Sucesivamente, fui llenando este orificio con los clásicos de siempre, los
clásicos contemporáneos y aquellos caprichuelos que siempre hay en cualquier
biblioteca y que hablan de la muerte como algo aceptable. Pero, como todavía
quedaba mucho espacio, aposenté a toda la gente querida con la cual cuento no
sólo durante la comedia que es mi vida, sino también durante el drama y la
tragedia: senté primero a mi madre y para que no estuviera tan solita, puse a
su lado a su hermana para que le diera
charla. Vestí a mis propias hermanas de fiesta y las senté al otro lado,
discutiendo sobre la música que pondrían porque esto era un divertimento.

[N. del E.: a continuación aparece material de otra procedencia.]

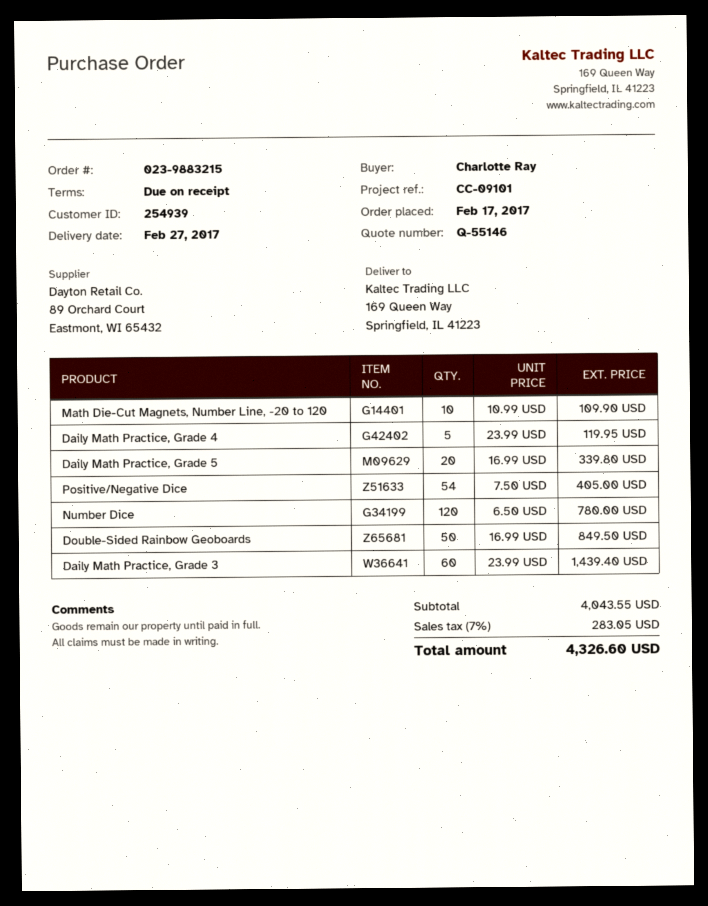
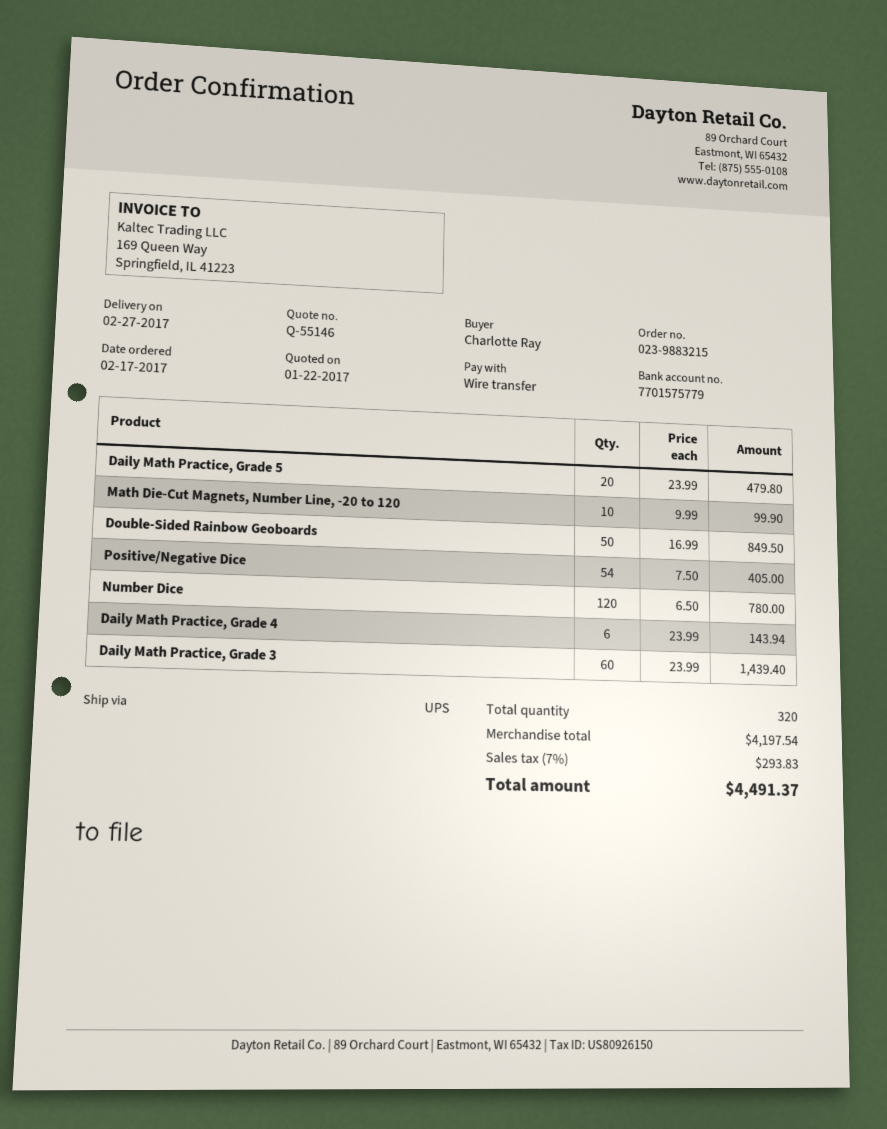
Math Die-Cut Magnets, Number Line, -20 to 120: 10 x 10.99 = 109.90 -> 10 x 9.99 = 99.90
Daily Math Practice, Grade 4: 5 x 23.99 = 119.95 -> 6 x 23.99 = 143.94
Daily Math Practice, Grade 5: 20 x 16.99 = 339.80 -> 20 x 23.99 = 479.80
subtotal: 4043.55 -> 4197.54
tax: 7% = 283.05 -> 7% = 293.83
total: 4326.60 -> 4491.37

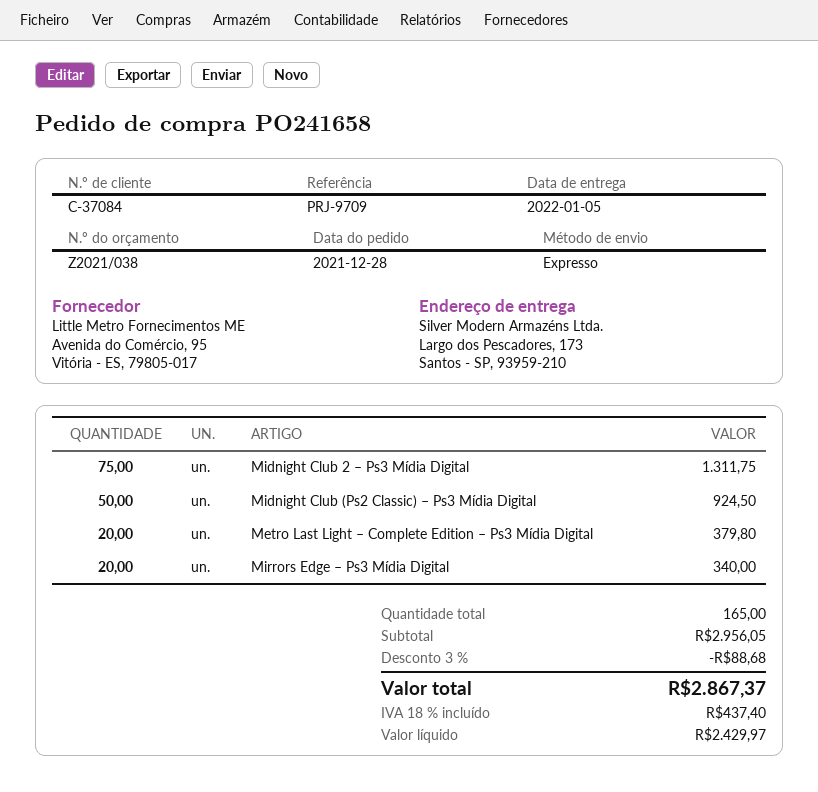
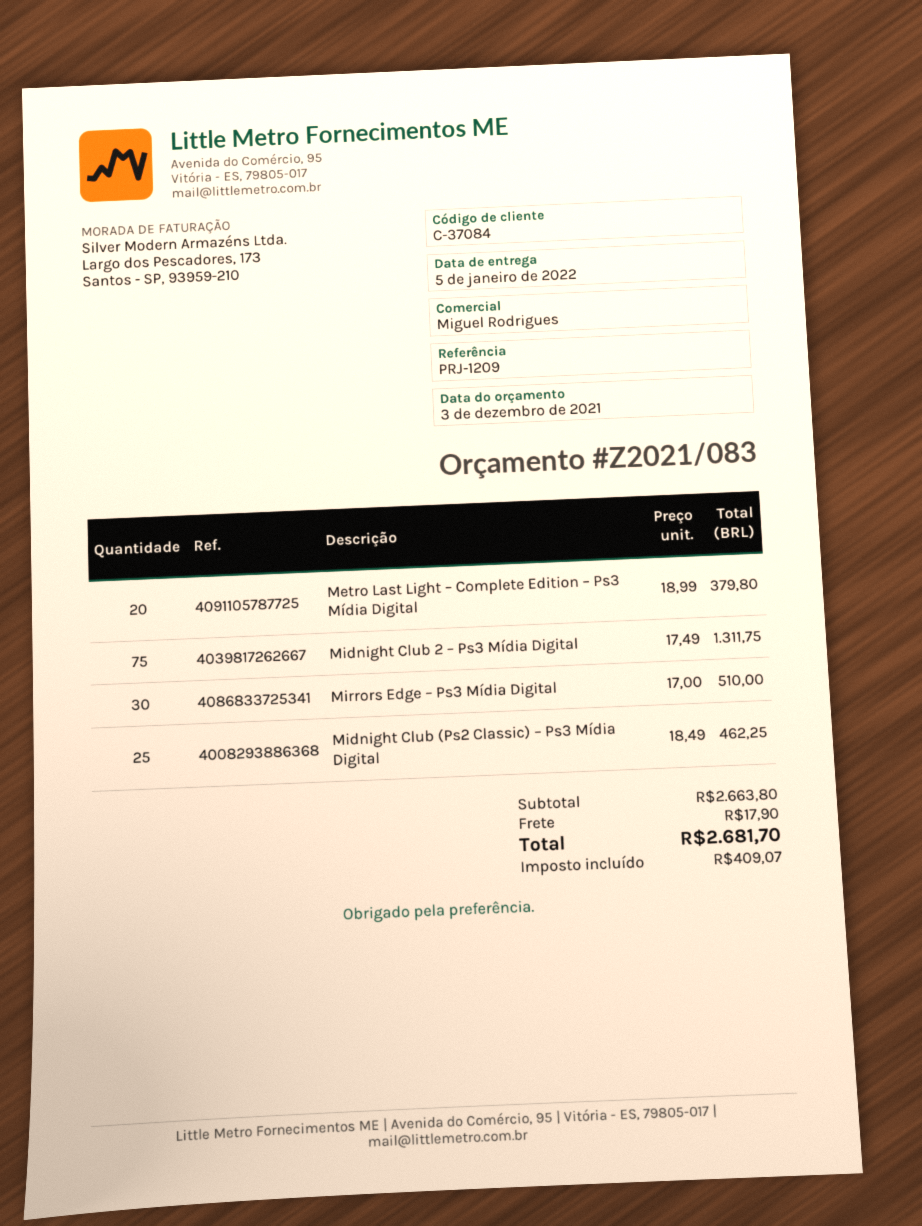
quote number: Z2021/038 -> Z2021/083
reference: PRJ-9709 -> PRJ-1209
Midnight Club (Ps2 Classic) – Ps3 Mídia Digital: 50 for 924.50 -> 25 for 462.25
Mirrors Edge – Ps3 Mídia Digital: 20 for 340.00 -> 30 for 510.00
subtotal: 2956.05 -> 2663.80
discount: 3% = 88.68 -> none
shipping: none -> 17.90
tax: 437.40 -> 409.07
total: 2867.37 -> 2681.70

Instalé a mis amigos de infancia, del cole, de la universidad, unos pocos
colegas de trabajo y las amigas que están en las duras y en las maduras, pero
también coloqué a las frívolas, porque en momentos en los que impera la
gravedad, siempre tienen un chiste apropiado que rebaja el tono espeso de las
ceremonias hasta licuarlo. Como todavía quedaba hueco, lo rellené con mis contactos
de facebook, que a veces concidían con mis amigos y por último, coloqué a mis followers
de twitter. Y así no quedó ni siquiera un milímetro expuesto.
Creo
que cada una de las personas debería tener cinco principios básicos para
ser justa, que son algo así como la ropa negra en el armario de los
principios. O, mejor cuatro, porque el cinco es un número primo y los primos
son muy solitarios. Tener siempre en mente tres, porque sin trilogía no
existiría la filosofía, ni el teatro, ni el arte, ni la historia que respeta
siempre las tres leyes de la dialéctica. Aplicar en cada momento dos, entre los
cuales, siempre tiene que estar éste que hoy es mi consejo: be honest, honey!